JH: Do you think there are going to be some major changes for the roles of librarians in libraries, specifically, the public libraries.

NP: Well, I think that reader’s advisory service is making a comeback in a rather dramatic way which I think is great. I think that libraries are recognizing that providing information, while that’s very, very valuable and certainly something that needs to be done, is not the only thing that libraries should be doing. There are those other two aspects, and I think that people are starting to see that in a real dramatic way.

JH: What do you think brought about that change?

NP: I think that what people are seeing is that there is nobody who does what a library does, who puts together books and people the way that a library can. There are many, many things out there that provide information, and I think that's where we are now, thinking about where the library fits with the world of information. There's a library school professor named Wayne Wiegand who was at the University of Wisconsin in Madison and is now in Florida at a library school there, and he said the question is whether information is part of the world of library science, or whether library science is part of the world of information. That really defines a whole approach to getting a library degree and going to library school.

JH: You’re in the final stages of editing the book. What’s after that?

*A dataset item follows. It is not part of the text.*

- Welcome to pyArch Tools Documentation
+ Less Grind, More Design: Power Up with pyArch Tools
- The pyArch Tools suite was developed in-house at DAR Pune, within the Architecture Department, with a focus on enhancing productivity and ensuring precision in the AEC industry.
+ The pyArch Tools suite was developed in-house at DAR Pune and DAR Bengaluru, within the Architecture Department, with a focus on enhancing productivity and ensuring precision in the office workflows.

NP: Well, I started a subscription service. Libraries and individuals can subscribe to, if they wish, to Pearl’s Picks. They get 12 reviews a month. For individuals, it’s $25 a year, and for libraries, it’s $1,000 and down depending on the size of the library.

JH: What a great idea.

You have lots of book reviews on your web site. Will those still be available? Is your web site going to change?

NP: I’m not putting any more book reviews on the website.

JH: It’s going to become part of the subscription service?

NP: Yes.

JH: And when does it start?

NP: I have started it. If you google Kalamazoo Public Library Nancy Pearl, you can see it on their website. It’s on Phoenix Arizona Nancy Pearl, and Louisville Kentucky—I have that one, too.

JH: Is Seattle (Public Library) picking it up?

NP: Supposedly. King County (Library System) did already.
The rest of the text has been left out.